G.V., 25/04/2010
Droite et gauche se sont écharpées tout le week-end sur le délicat dossier de Liès Hebbadj, dont Brice Hortefeux veut déchoir la nationalité française. Le débat politique sur le voile intégral s’est invité dans tous les talk-shows dominicaux.
En plein débat sur le voile intégral, le ministre de l’Intérieur Brice Hortefeux a émis des soupçons sur Liès Hebbadj, mari d’une femme verbalisée pour avoir conduit en niqab, envisageant qu’il soit déchu de sa nationalité (lire: Lies Hebbadj, cible de Brice Hortefeux). Depuis cette proposition, le débat, sensible, sur le voile intégral en France s’est enflammé, chaque politique y allant de sa petite phrase.
Le PS a dégainé en premier, critiquant l’instrumentalisation d’un fait divers et les fondements juridiques de cette requête. Ceux qui évoquent une déchéance de nationalité sont « de très bons communicants pour monter des scénarios« , a déploré dimanche Julien Dray sur Radio J. « Ils sont capables de vendre des histoires clés en main auxquelles tout le monde adhère« , a ajouté le député socialiste de l’Essonne. « S’il doit y avoir une procédure, elle se fait par la justice, pas par un autre membre du gouvernement« , a souligné pour sa part François Hollande sur France 5.
Du danger de la stigmatisation
Pour Stéphane Maugendre (avocat), président du Groupe d’information et de soutien des immigrés (Gisti), le raisonnement que la droite va tenir « est simple: qui dit voile intégral dit nécessairement polygamie, appartenance à une mouvance islamiste, fraude aux allocations familiales (…) donc personnes dangereuses pour la France« . Et dans la ligne de mire de son communiqué, la future loi sur l’interdiction du port du voile intégral, que le gouvernement peine à mettre sur pied depuis six mois.

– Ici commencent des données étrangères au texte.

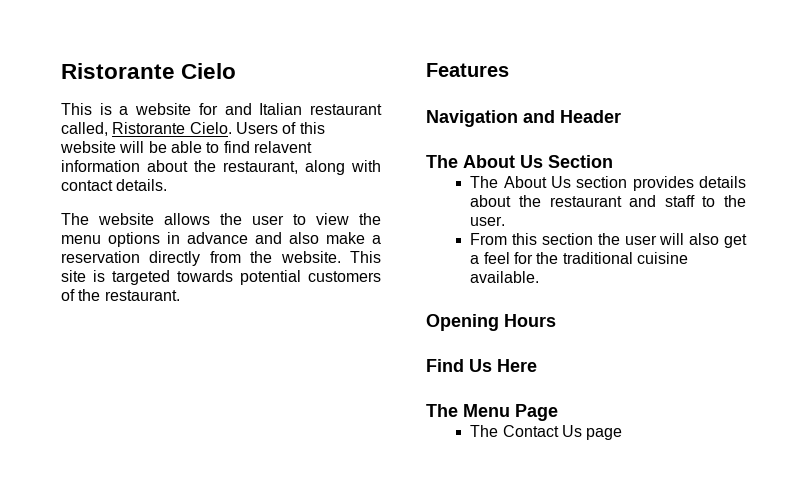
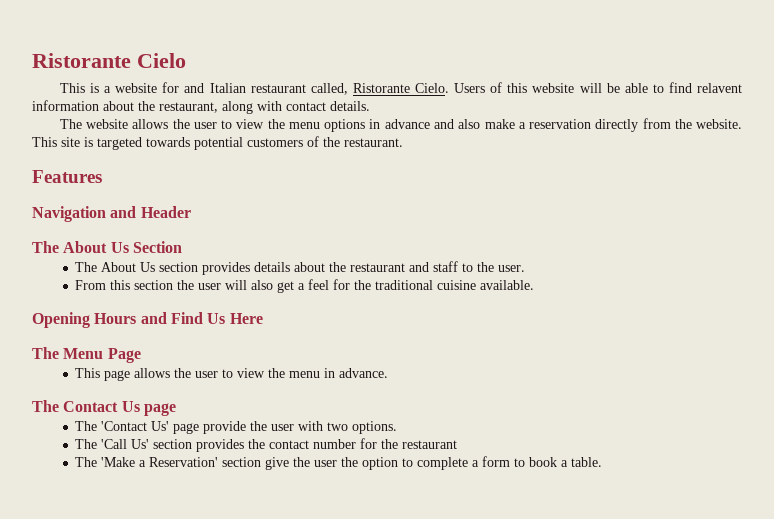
- Opening Hours
- Find Us Here
+ Opening Hours and Find Us Here
+ This page allows the user to view the menu in advance.
  The Contact Us page
+ The 'Contact Us' page provide the user with two options.
+ The 'Call Us' section provides the contact number for the restaurant
+ The 'Make a Reservation' section give the user the option to complete a form to book a table.

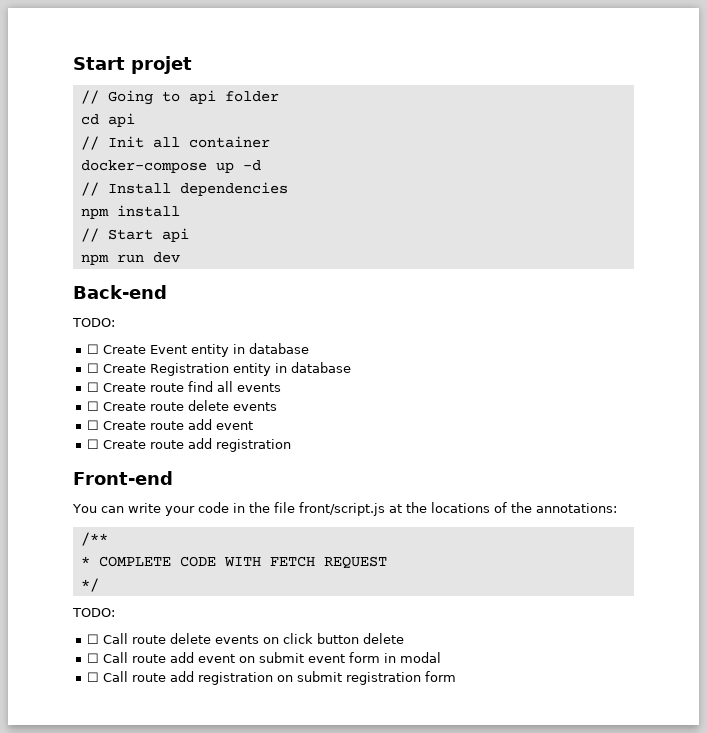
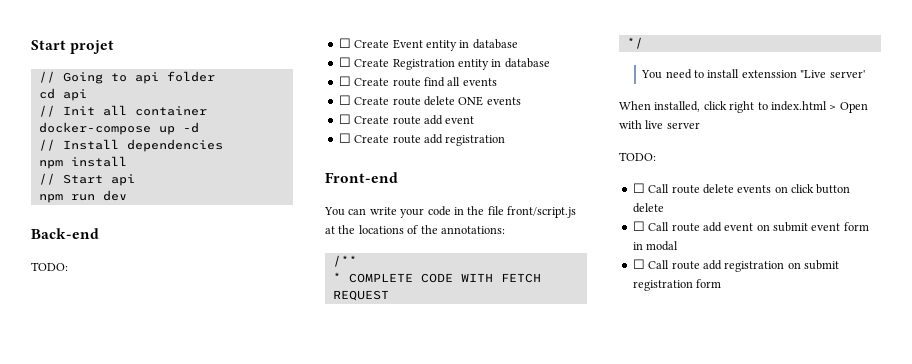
- ☐ Create route delete events
+ ☐ Create route delete ONE events
+ You need to install extenssion "Live server'
+ When installed, click right to index.html > Open with live server

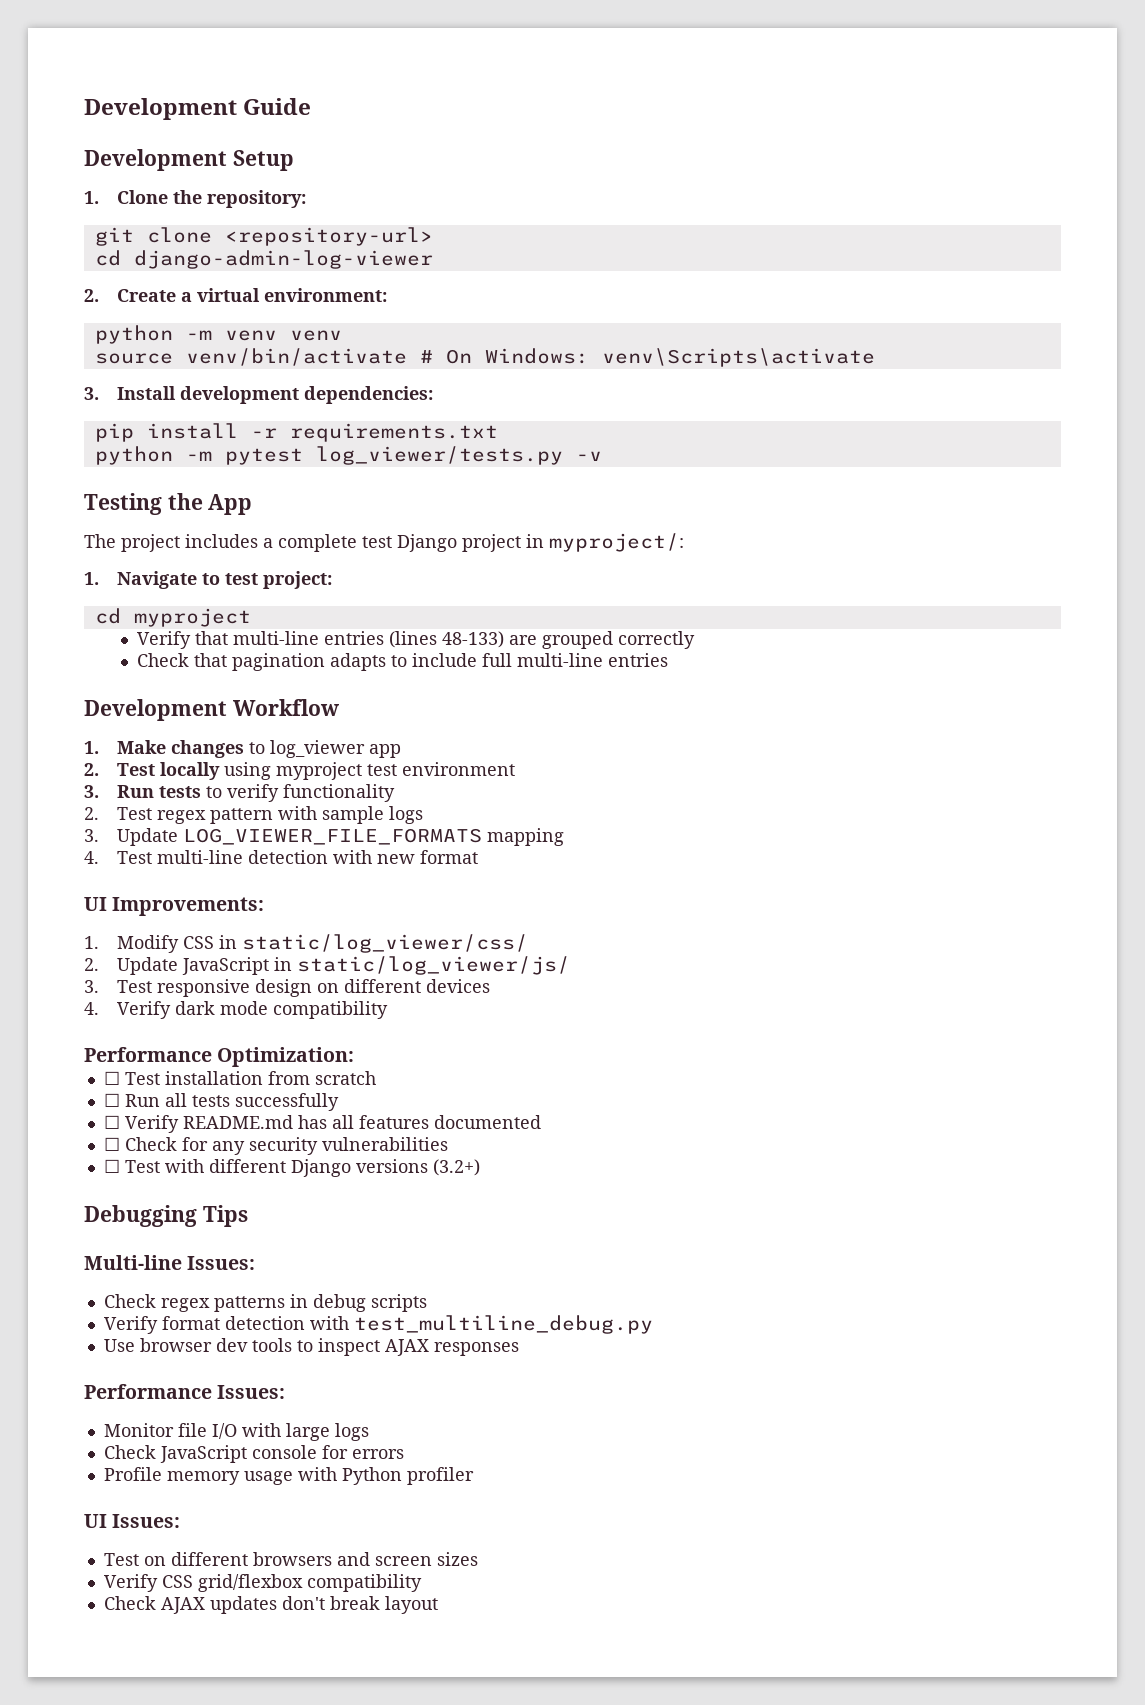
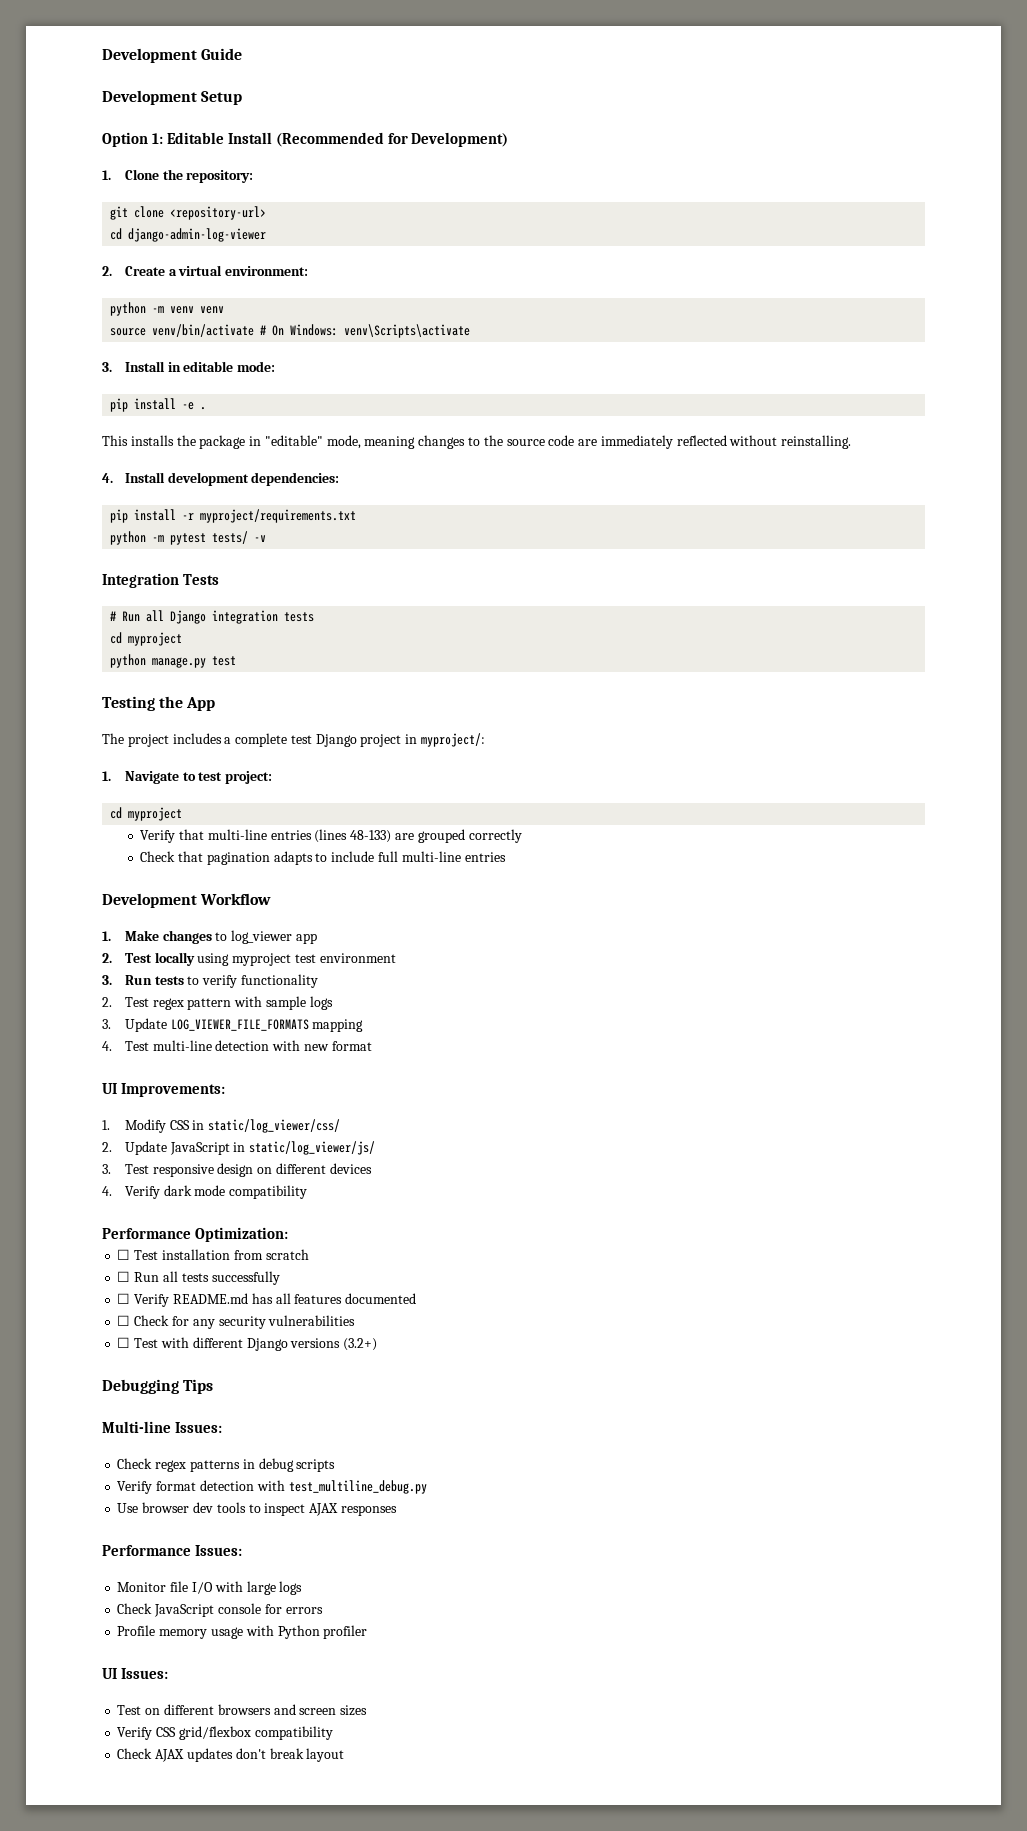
+ Option 1: Editable Install (Recommended for Development)
- 3. Install development dependencies:
+ 3. Install in editable mode:
+ pip install -e .
+ This installs the package in "editable" mode, meaning changes to the source code are immediately reflected without reinstalling.
+ 4. Install development dependencies:
- pip install -r requirements.txt
+ pip install -r myproject/requirements.txt
- python -m pytest log_viewer/tests.py -v
+ python -m pytest tests/ -v
+ Integration Tests
+ # Run all Django integration tests
+ cd myproject
+ python manage.py test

L’islamologue Tariq Ramadan, qui s’exprimait dimanche lors d’une conférence prévue depuis un mois à la mosquée Arrahma de Nantes, s’est montré – comme prévu – plus sévère: « Avec des politiques de cette nature, ce sont les valeurs de la France qu’on trahit. Brice Hortefeux, c’est vous qui trahissez les valeurs de la France!« , a-t-il martelé. Devant la presse, il a ensuite développé: « On a fait d’une histoire de PV à 22 euros une controverse nationale, on est dans l’instrumentalisation, dans la surenchère. (…) C’est finalement le Front National qui fait son beurre.«
Le FN se positionne
Jean-Marie Le Pen, justement, a profité d’être l’invité du Grand jury RTL-LCI-Le Figaro pour rebondir sur la polémique. Pour lui, « le plus important » n’est pas que les conjointes de cet homme « portent le voile intégral« , mais « qu’elles bénéficient de l’allocation de parent isolé« . Et renouant avec sa verve habituelle: « On est condamné à garder chez nous la racaille que nous avons fait condamner devant nos tribunaux correctionnels ou devant nos assises.«
Côté UMP, on se montre discret. Seul Jean-François Copé, fervent défenseur d’une loi sur le voile intégral, est monté au créneau: « Brice Hortefeux a tout à fait raison de mettre les pieds dans le plat« , a déclaré le patron des députés UMP sur Radio J.
Un dossier bancal confié à Eric Besson
Face à ces réactions, le ministre de l’immigration Eric Besson, qui a récupéré le dossier « Lies Hebbadj », s’est montré très prudent. « J’imagine que ça veut dire que Brice Hortefeux a sur son bureau un dossier suffisamment conséquent et solide« , a-t-il dit dimanche sur TV5-Monde et RFI, tout en récusant l’idée d’un « cadeau empoisonné« .
« Brice Hortefeux me demande d’étudier la possibilité et l’opportunité d’une procédure de déchéance » mais celle-ci « ne pourrait l’être qu’après une condamnation par la justice« , a-t-il fait valoir. Condamnation très hypothétique, a reconnu le ministre, qui a évoqué la difficulté de prouver un délit de polygamie.
L’homme peut vivre avec plusieurs femmes, les avoir « épousées » religieusement devant un imam et ne s’être marié qu’une seule fois civilement: il ne serait alors pas condamnable par la loi. De plus, le délit de polygamie ne peut provoquer la déchéance de nationalité. L’annulation de sa naturalisation peut être obtenue sur avis conforme du Conseil d’État s’il est prouvé que l’homme était déjà marié civilement au moment du mariage de 1999 et a donc obtenu sa naturalisation « par mensonge ou par fraude ».